DOHA (Reuters) - Olivier Giroud will bid to become France's all-time top scorer when they face Denmark in Group D at the World Cup on Saturday, with 'Les Blues' looking for a victory that will take them into the round of 16 with a game to spare in Qatar.
Target man Giroud is level with Thierry Henry on 51 goals after scoring twice in their 4-1 win against Australia on Tuesday.
"Titi, I'm coming for you," Giroud joked after the Australia game, during which he benefited from the impressive work of Kylian Mbappe.
While the defending champions got their campaign off to a convincing start there will be no complacency going into the match against Denmark. Didier Deschamps' side lost their last two meetings with the Danes in the Nations League.
Attacking players Mbappe, Giroud, Antoine Griezmann and Ousmane Dembele all started against Australia but Deschamps may be tempted to take a more cautious approach on Saturday.
"We saw that there are no small teams in modern football.

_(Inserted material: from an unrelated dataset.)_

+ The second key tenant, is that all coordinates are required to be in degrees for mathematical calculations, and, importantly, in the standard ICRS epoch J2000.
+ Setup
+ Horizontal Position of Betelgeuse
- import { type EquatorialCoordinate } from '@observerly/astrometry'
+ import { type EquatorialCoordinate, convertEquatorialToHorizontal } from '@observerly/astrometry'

We saw it against Denmark," said Dembele, his memory fresh from the two recent losses against the Danes.
In central defence, Deschamps might be able to call upon the experienced Raphael Varane as he continues his recovery from a hamstring injury while Theo Hernandez should start at left back after his brother Lucas was ruled out of the competition with a knee injury.
Denmark were held to a scoreless draw against Tunisia in their opener and manager Kasper Hjulmand said they would have to up the tempo against France.

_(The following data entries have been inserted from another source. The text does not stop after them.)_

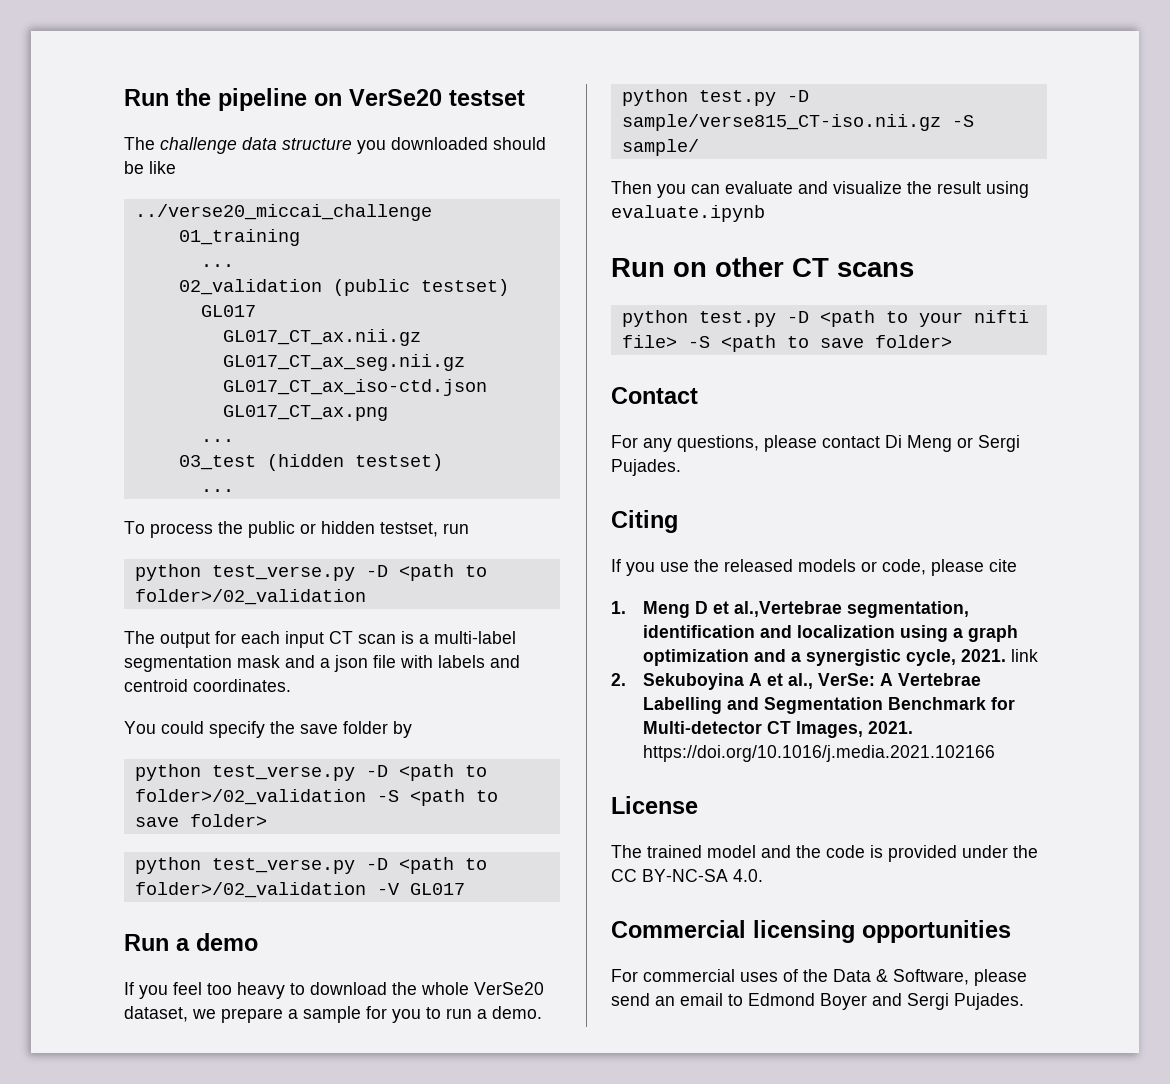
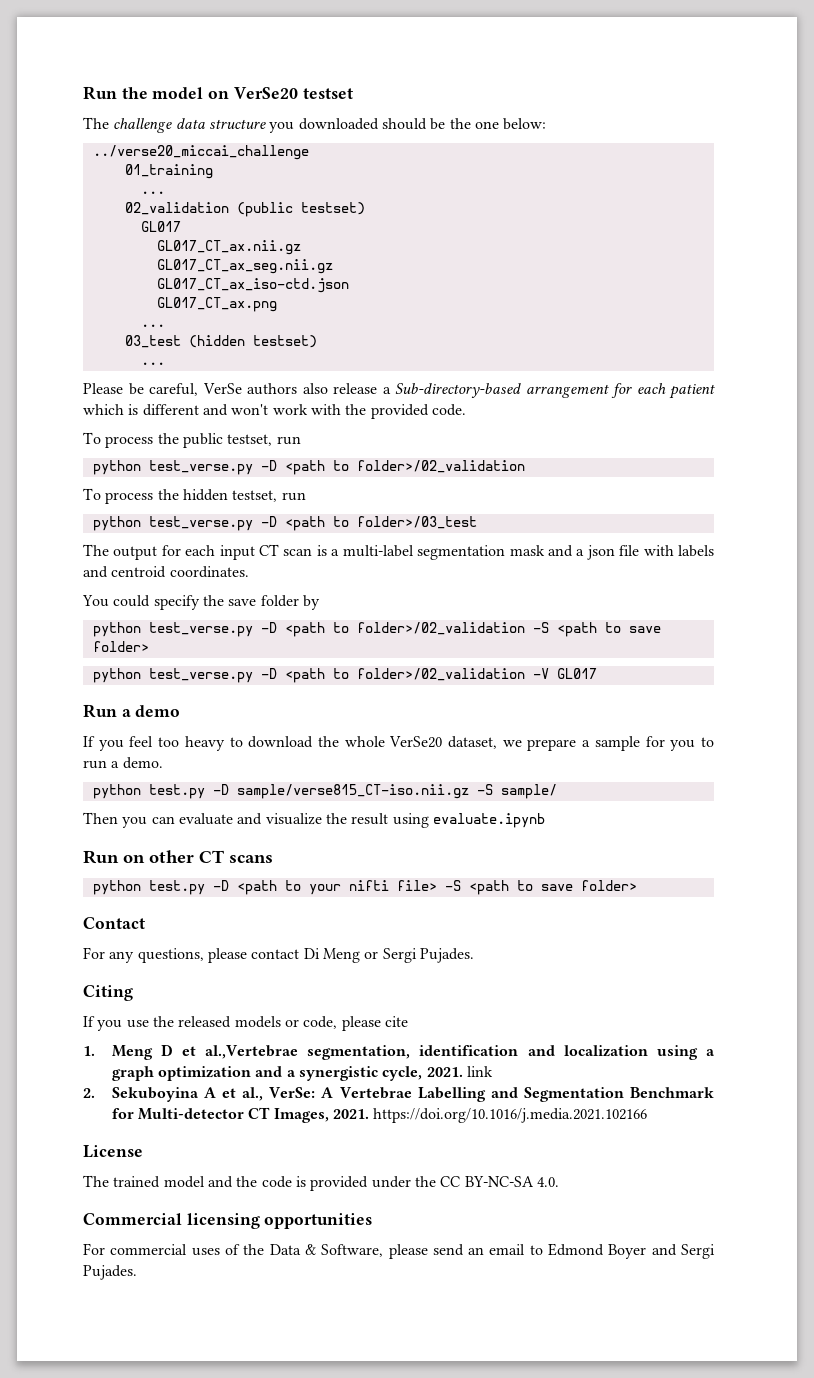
- Run the pipeline on VerSe20 testset
+ Run the model on VerSe20 testset
- The challenge data structure you downloaded should be like
+ The challenge data structure you downloaded should be the one below:
- To process the public or hidden testset, run
+ Please be careful, VerSe authors also release a Sub-directory-based arrangement for each patient which is different and won't work with the provided code.
+ To process the public testset, run
  python test_verse.py -D <path to folder>/02_validation
+ To process the hidden testset, run
+ python test_verse.py -D <path to folder>/03_test

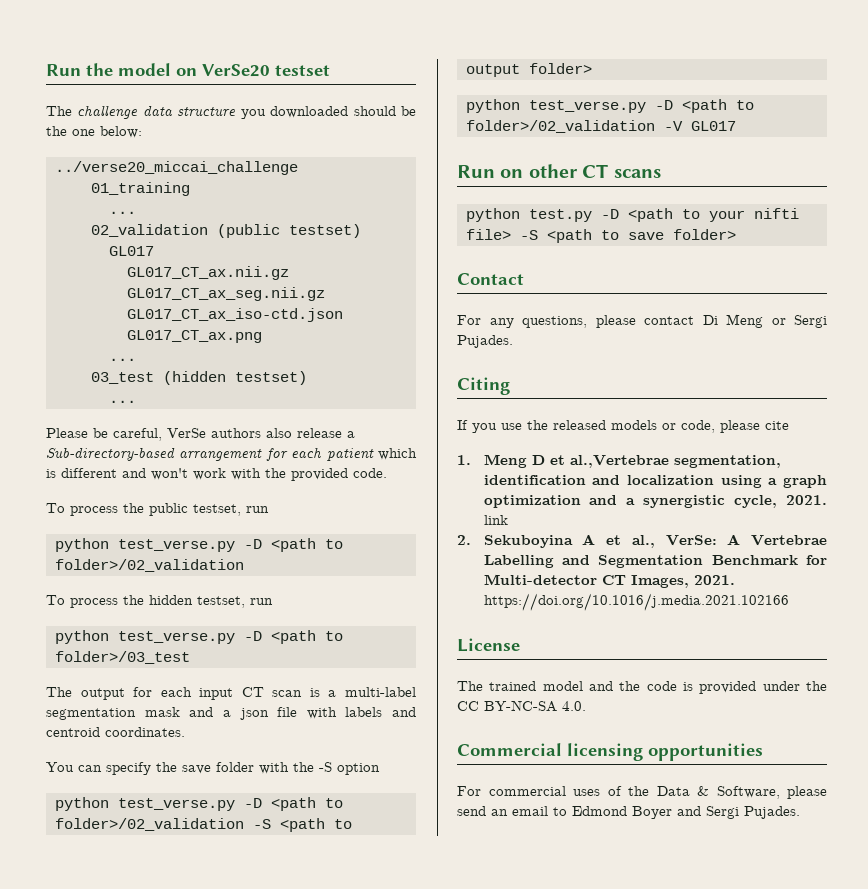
- You could specify the save folder by
+ You can specify the save folder with the -S option
- python test_verse.py -D <path to folder>/02_validation -S <path to save folder>
+ python test_verse.py -D <path to folder>/02_validation -S <path to output folder>
- Run a demo
- If you feel too heavy to download the whole VerSe20 dataset, we prepare a sample for you to run a demo.
- python test.py -D sample/verse815_CT-iso.nii.gz -S sample/
- Then you can evaluate and visualize the result using evaluate.ipynb

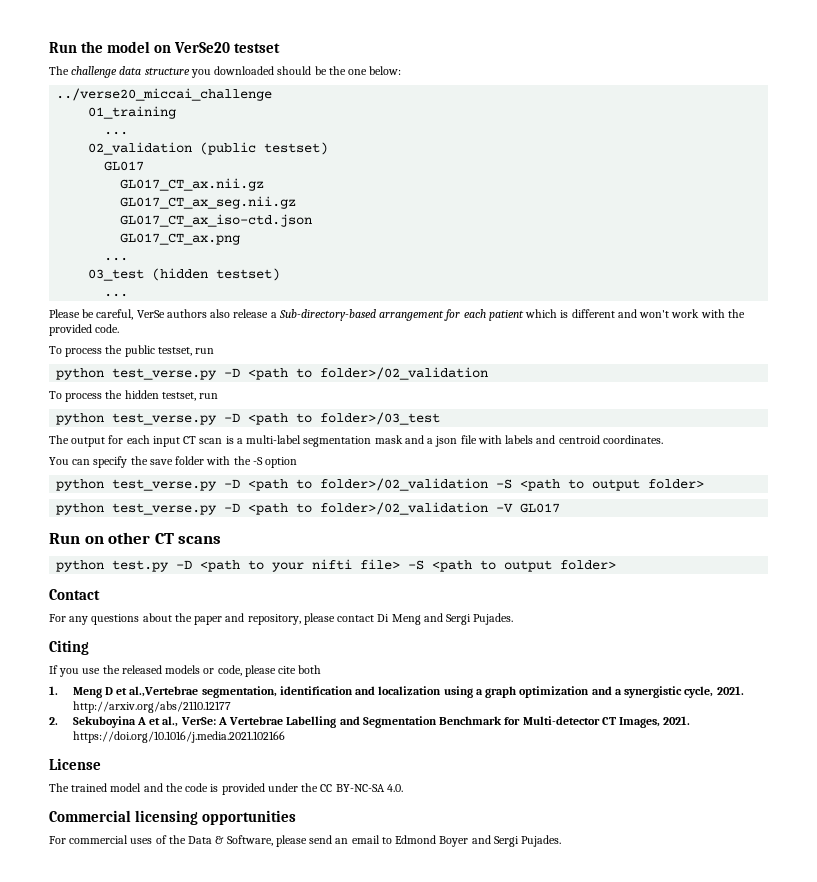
- python test.py -D <path to your nifti file> -S <path to save folder>
+ python test.py -D <path to your nifti file> -S <path to output folder>
- For any questions, please contact Di Meng or Sergi Pujades.
+ For any questions about the paper and repository, please contact Di Meng and Sergi Pujades.
- If you use the released models or code, please cite
+ If you use the released models or code, please cite both
- 1. Meng D et al.,Vertebrae segmentation, identification and localization using a graph optimization and a synergistic cycle, 2021. link
+ 1. Meng D et al.,Vertebrae segmentation, identification and localization using a graph optimization and a synergistic cycle, 2021. http://arxiv.org/abs/2110.12177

"If you're not speeding up against France, you're probably in trouble ... we must step up, but we are ready to do it, to find ourselves again," Hjulmand told reporters.
Danish captain Simon Kjaer will be tasked with keeping Giroud quiet.
"I wish the best of Ollie, but hopefully I have an advantage," he said. "Ollie is also one of the best strikers in the box in my opinion, probably underrated as a striker."
The Danes will be missing midfielder Thomas Delaney, who suffered a knee injury in the first half against Tunisia and has been ruled out for the rest of the tournament.